Tell us about the Mexican Walking Fish.
The Mexican Walking Fish are a country / indie band originally based in Bangor but now we’re all scattered around North Wales. It’s sort of Bright Eyes, Ocaville River, that type of music. We’ve got a mariachi section as well, so it’s very Spaghetti Western.
What inspired you to play that type of music?
To be honest, it was a side project to start with. I’m in another band called Gintis and we were having a little bit of time off. So I had all these songs written that I thought I needed to get a band together to play them. That was it really. As soon as we got a trumpet player, it took on a different direction. I was quite happy to go with the country part but then he added this weird mariachi part to it which just clicks and works.
How long have you been involved in the music industry?

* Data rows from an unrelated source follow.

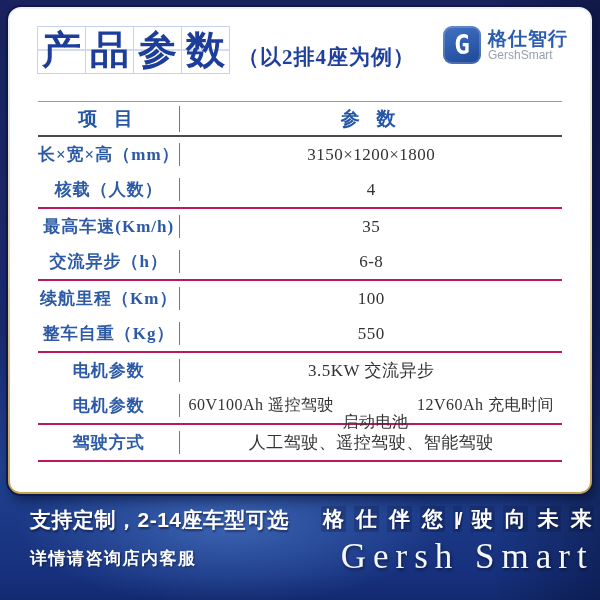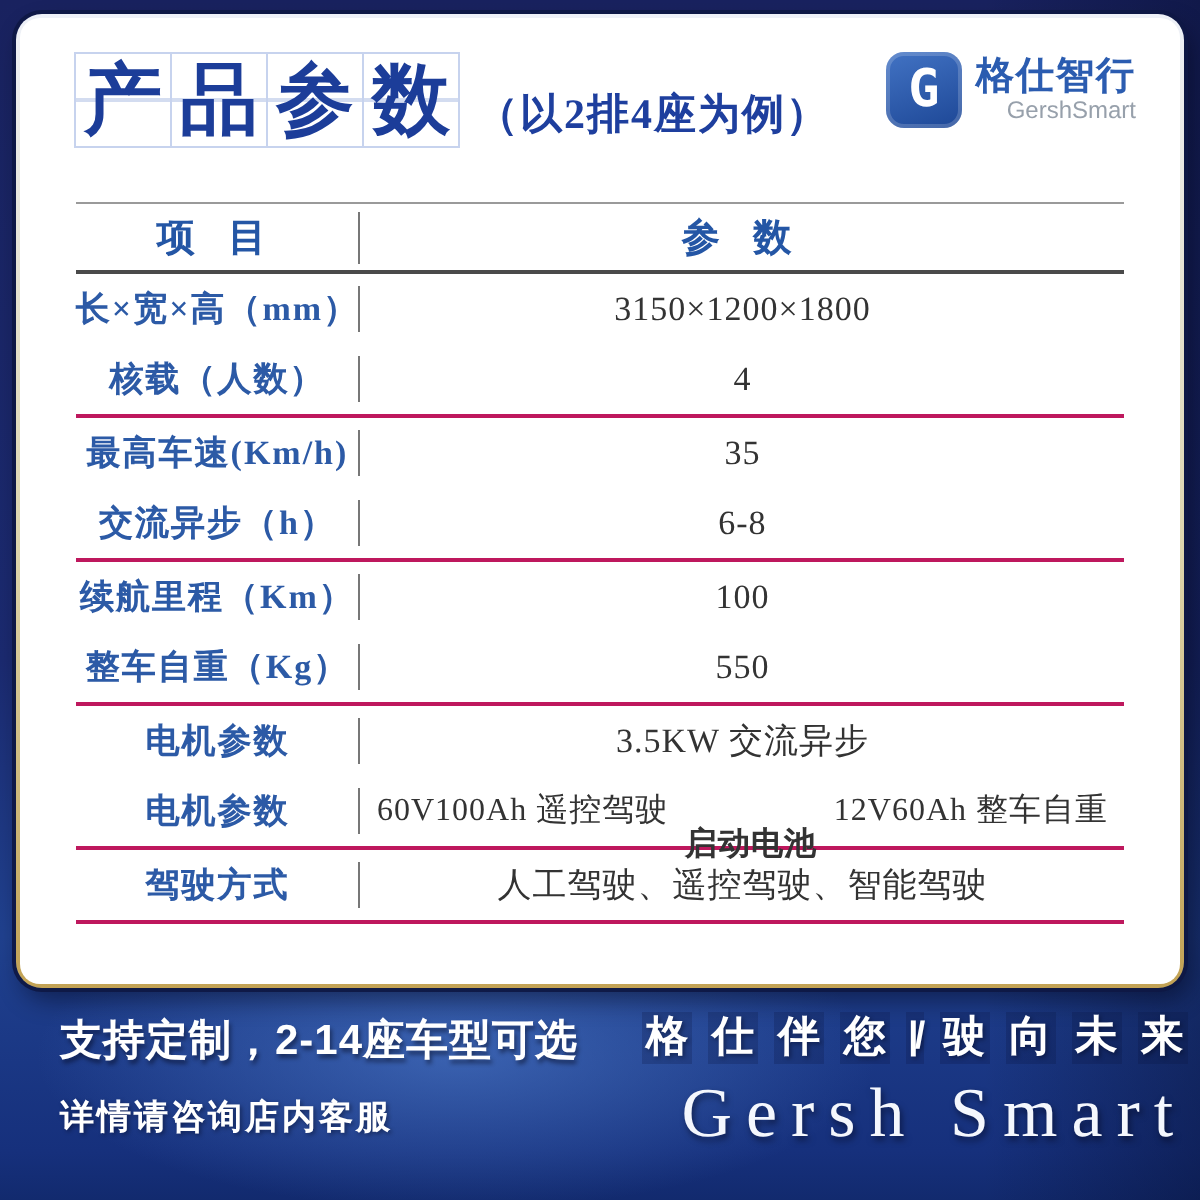"GershSmart" .logo-en { text-align: right -> none }
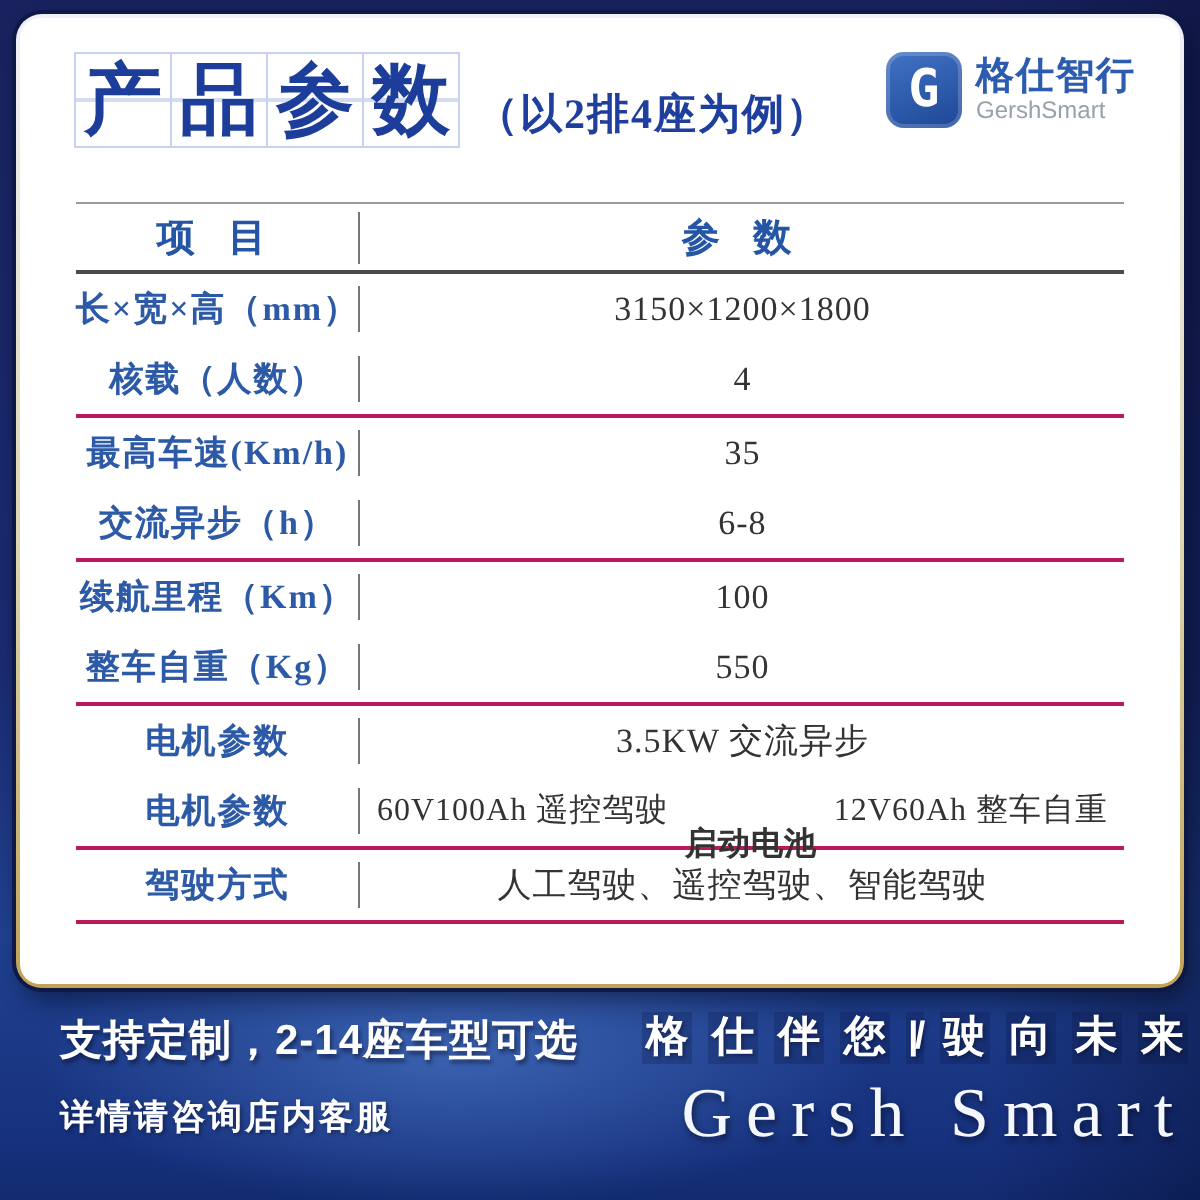"12V60Ah 整车自重" span { text: 整车自重 -> 充电时间 }
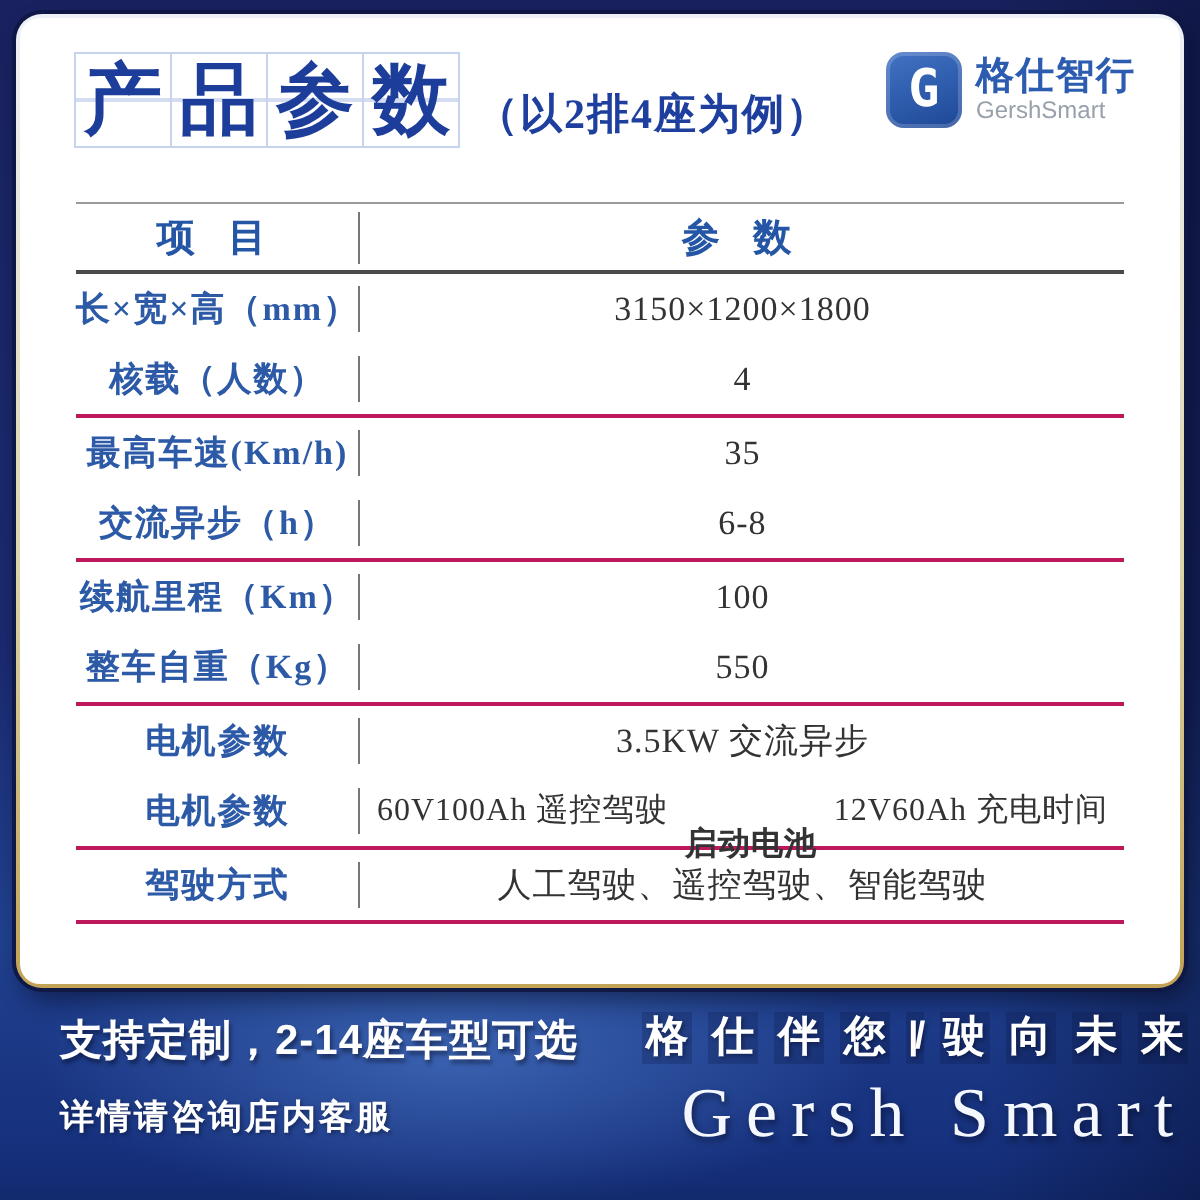"启动电池" .t-value.battery .mid { font-weight: bold -> normal }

I’m hearing that you’re a bit of a music legend in Wrexham.
I don’t know about that. I’ve been gigging from the age of 16, so about 10-11 years now. I’ve done a lot in Wrexham, probably more than any other town. It’s just because they’re so welcoming and there’s so many decent venues here. I don’t know about the legend thing! I used to run a festival in Bangor so that’s how I met Andy [Jones] and I’d sort of try and poach a few bands off him. I’ll ask him who I should get on and he’ll send me a couple of links to people. But, yeah, we’ve been playing here a long time now.
Have you been involved in Focus Wales since it started?
We’ve been to the last three – well, two before this one. The first year I played with Gintis, last year I played with Mexican Walking Fish, and then I’m back here again to play with both this year. It’s one of those festivals that we would be here anyway even if we weren’t playing because it’s very rare in North Wales that you get the chance to see so many great bands under one roof, if you like.
What does this festival mean to you? How good is something like this for music and for up-and-coming acts?
I think it’s probably one of the biggest steps they’ll get. Unsigned bands; you’ll get asked to play a venue and you’re probably going to get 100, maybe 150 people in there. You could play easily two or three years in horrible venues and not get that amount of people. So just the amount of people here that will get the chance to hear your music and also you get to meet different people in bands. Last year we met Darren Eedens, who’s a Canadian. We went to watch him, really loved it and then I’ve been in touch with him over the last year and it turns out he’s going to play with us tonight. So it’s a good way of getting to know other people from not just Wales, but all over the world. There were some mad Japanese and Korean bands here last year and I’ve been to see them since and kept in touch with a few of them. It’s a really good place to connect with people.
Where are you guys playing this weekend? You said you’re playing in both bands?
Yeah, with the Mexican Walking Fish we’re in St Giles’ Church tonight supporting Georgia Ruth. And then tomorrow night, in The Commercial with Gintis, it’s the Bluebottle Veins gig. We’re on at 7:50.
We played The Commercial about four or five weeks ago but with both bands on the same bill. It was good to get a little feeler into it. Dave who runs the nights there is really sound and it’d be good to have his venue very full for him for the three or four days.
So are you looking forward to getting on stage?
I’m looking forward to both gigs. I’ve always wanted to play a church, so I’m really looking forward to that tonight. Just because it’s such a beautiful church as well, and last year some of the bands just sounded 10 times better for being in that church. And then tomorrow, it’s a dirty venue and it’s that sort of place where you get a good laugh in there. People can come and have a dance, so I’m looking forward to that as well.